NEWManaged multimodal retrieval.Explore platform →
    Document Understanding
    20 min read
    Updated 2026-05-20

    Structured Extraction from Unstructured Documents: How Vision-Language Models Replace OCR Pipelines

    A technical guide to extracting structured data from PDFs, invoices, forms, and tables using vision-language models. Covers how VLMs understand document layout natively, the architectures behind models like GOT-OCR, SmolDocling, and Granite Vision, and how to build extraction pipelines that handle mixed-content documents without templates.

    Document AI
    OCR
    VLM
    Structured Extraction
    Tables
    Forms

    The Problem: Documents Are Visual, But Pipelines Are Textual



    Every organization has a document problem. Invoices, contracts, insurance claims, scientific papers, tax forms -- the world produces trillions of pages annually, and the information locked inside them is structured (tables, key-value pairs, hierarchies) but stored in an unstructured format (pixels on a page).

    Traditional OCR pipelines treat this as a two-stage problem: first recognize characters, then apply rules to extract structure. That separation is the root of most failures. A table that spans two columns, a form field whose label is three lines above its value, a chart embedded next to a paragraph -- OCR sees characters. It does not see layout.

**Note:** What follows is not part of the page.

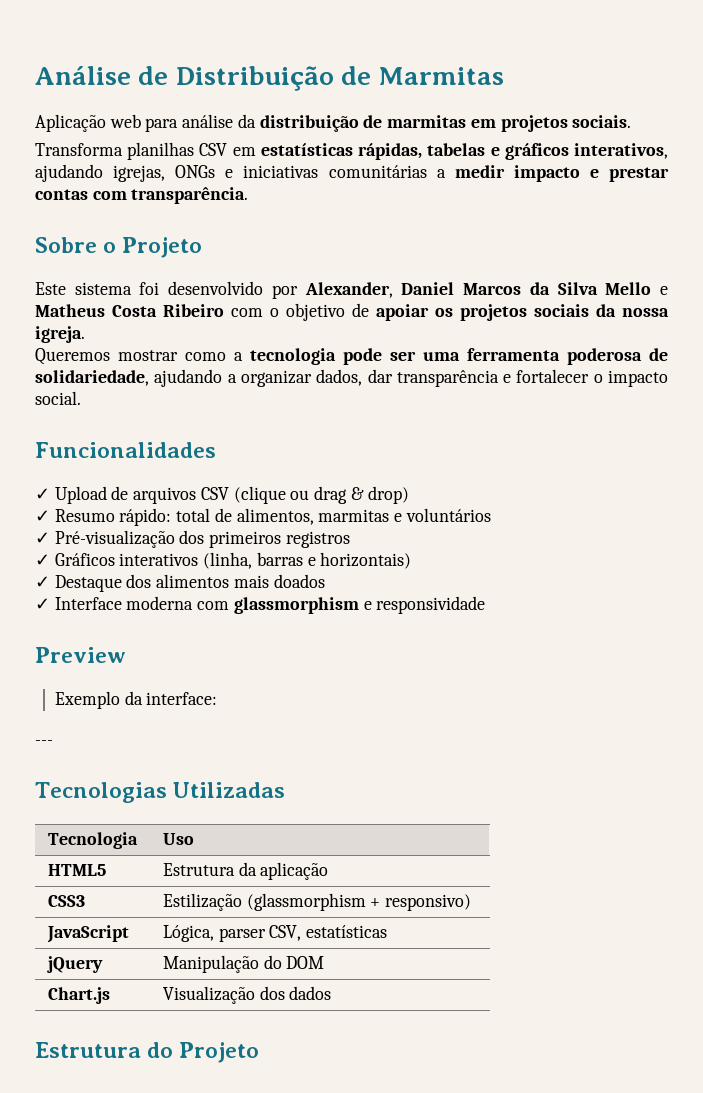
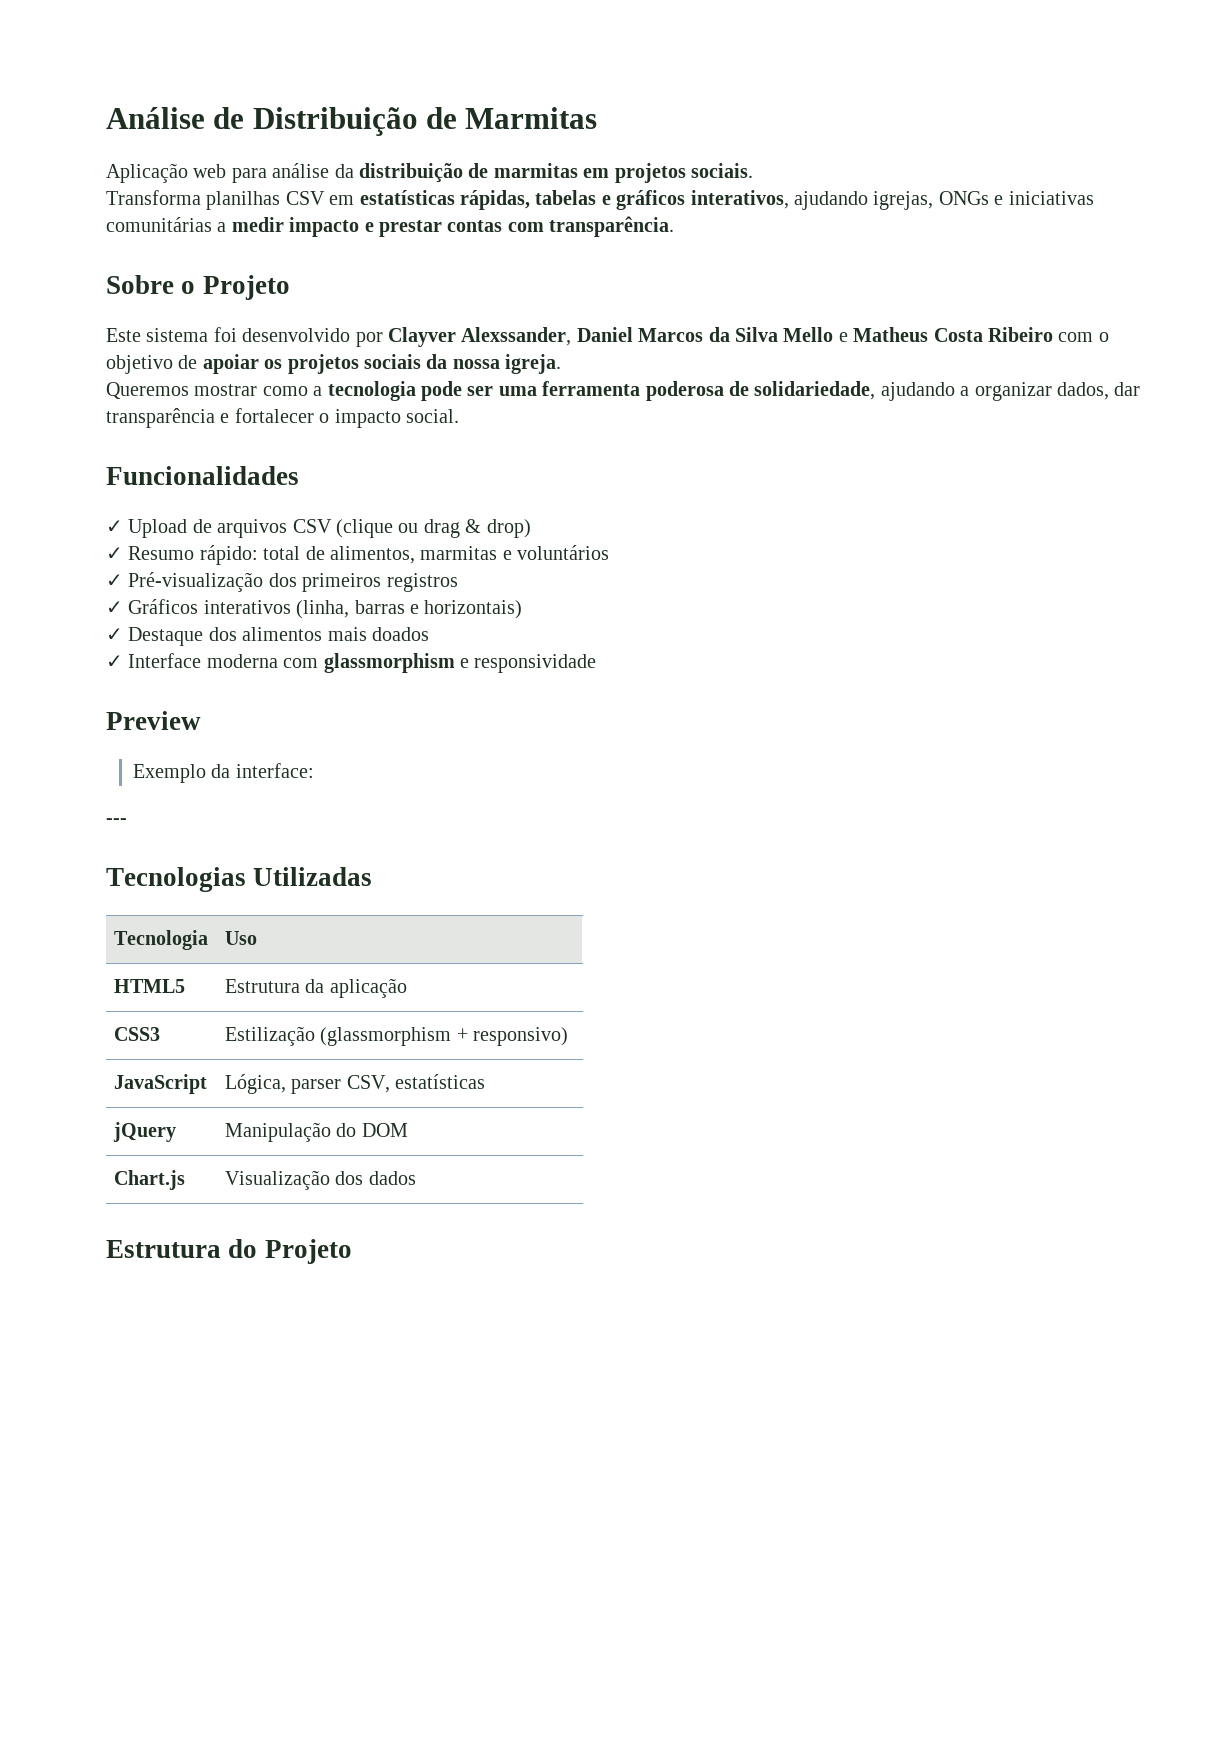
- Este sistema foi desenvolvido por Alexander, Daniel Marcos da Silva Mello e Matheus Costa Ribeiro com o objetivo de apoiar os projetos sociais da nossa igreja.
+ Este sistema foi desenvolvido por Clayver Alexssander, Daniel Marcos da Silva Mello e Matheus Costa Ribeiro com o objetivo de apoiar os projetos sociais da nossa igreja.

    The shift happening now is fundamental: vision-language models (VLMs) understand the entire page as a visual object and generate structured output directly. No intermediate text layer. No template rules. The model sees the document the way a human does -- spatially -- and reasons about what it contains.

    This guide covers the algorithms behind that shift, when each approach works, and how to build extraction pipelines that handle real-world documents.

    How Traditional OCR Works (and Where It Breaks)



    A classical document extraction pipeline has four stages:

    1. Image preprocessing -- deskewing, binarization, noise removal 2. Text detection -- finding bounding boxes of text regions (EAST, CRAFT, DBNet) 3. Text recognition -- converting each region to a character string (CRNN, TrOCR) 4. Post-processing -- rule-based or ML-based extraction of fields, tables, key-value pairs

    Each stage introduces compounding error. A slightly skewed scan produces bad bounding boxes, which produce garbled characters, which break downstream extraction rules. But the deeper issue is architectural: OCR pipelines discard spatial relationships between text regions. Once characters are recognized, the pipeline works with a flat text stream. The fact that "Total" appeared directly left of "$4,287.50" in a table row is lost unless you explicitly reconstruct it from coordinates.

    This works for simple documents with fixed templates (utility bills, standard invoices). It breaks on:

  1. Complex tables: merged cells, nested headers, spanning rows, tables without visible borders
  2. Mixed content: documents interleaving text, tables, charts, diagrams, and images
  3. Variable layouts: the same document type from different issuers with different formatting
  4. Handwriting: OCR accuracy drops from 95%+ to 60-80% on handwritten annotations
  5. Multilingual content: documents mixing scripts (Latin + CJK + Arabic) in the same page


  6. The industry response was to add more stages -- table detection models, layout analysis models, handwriting recognizers -- each with its own training data, failure modes, and maintenance burden. A production document extraction pipeline in 2024 might chain 6-8 separate models.

    The VLM Alternative: See the Page, Speak the Structure



    Vision-language models collapse that entire pipeline into a single forward pass. The architecture has two components:

    Visual Encoder



    A vision transformer (ViT) processes the document image. Unlike OCR's character-level detection, the ViT sees the full page at once. Its self-attention mechanism naturally captures spatial relationships: it knows that a column header is above a data cell, that a footnote is at the bottom of the page, that a checkbox is next to a label.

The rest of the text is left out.